SQL Performance TuningSQL indexes may be comparable to the index for a phone directory, because indexes in SQL utilize pointers and fields of data in order to help locate information in a database; similarly, phone directories use categories indicated with page numbers and sections identifiers to organize information. In addition to pointers, the index of a database also incorporates the Data Dictionary. When you view information in a table, such as by using a SELECT statement, you can see information for your table based on the data retrieved by the query. Information that you may see for your table could include the column names and the field values. The output of a query is somewhat of a basic view of a database as there are actually many levels of information and characteristics involved with the information and functions used for databases. A Data Dictionary helps manage the structure of a database which entails information for table views, columns in a table, primary keys for a table, etc. Pointers may be described as being variables that can dynamically change locations within a database, pointers may point to specific locations in tables within a database in order to enable one to access queried information.
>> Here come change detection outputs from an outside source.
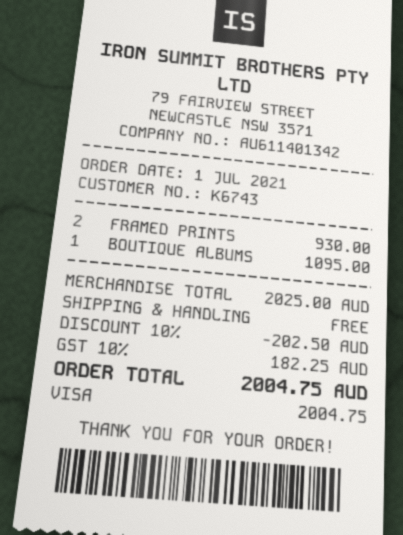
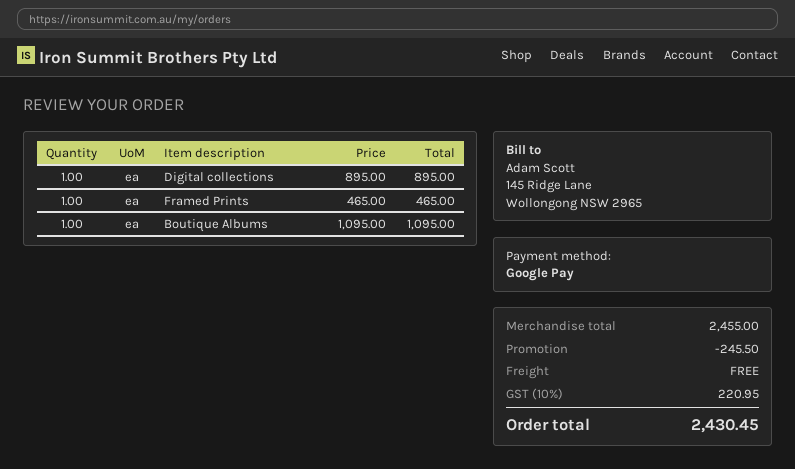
payment method: Visa -> Google Pay
FRAMED PRINTS: 2 for 930.00 -> 1 for 465.00
Digital collections: none -> 1 for 895.00
subtotal: 2025.00 -> 2455.00
discount: 202.50 -> 245.50
tax: 10% = 182.25 -> 10% = 220.95
total: 2004.75 -> 2430.45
Have you considered using SQL queries for reporting purposes? If so, then take a class on Udemy.

Pointers involve factors within memory management for databases. Without going in depth in detail of complex algorithms and other processes used for buffer caches, library caches, data dictionary caches, cursors (or pointers), and other factors involved with database memory management; I will briefly explain that an index of a database is able to locate and help retrieve information about tables in a database in a real-time manner due to the incorporation of I/O (input and output) operations, cached data, measurements of processing involved with operations, pointers, session logs, and other variables.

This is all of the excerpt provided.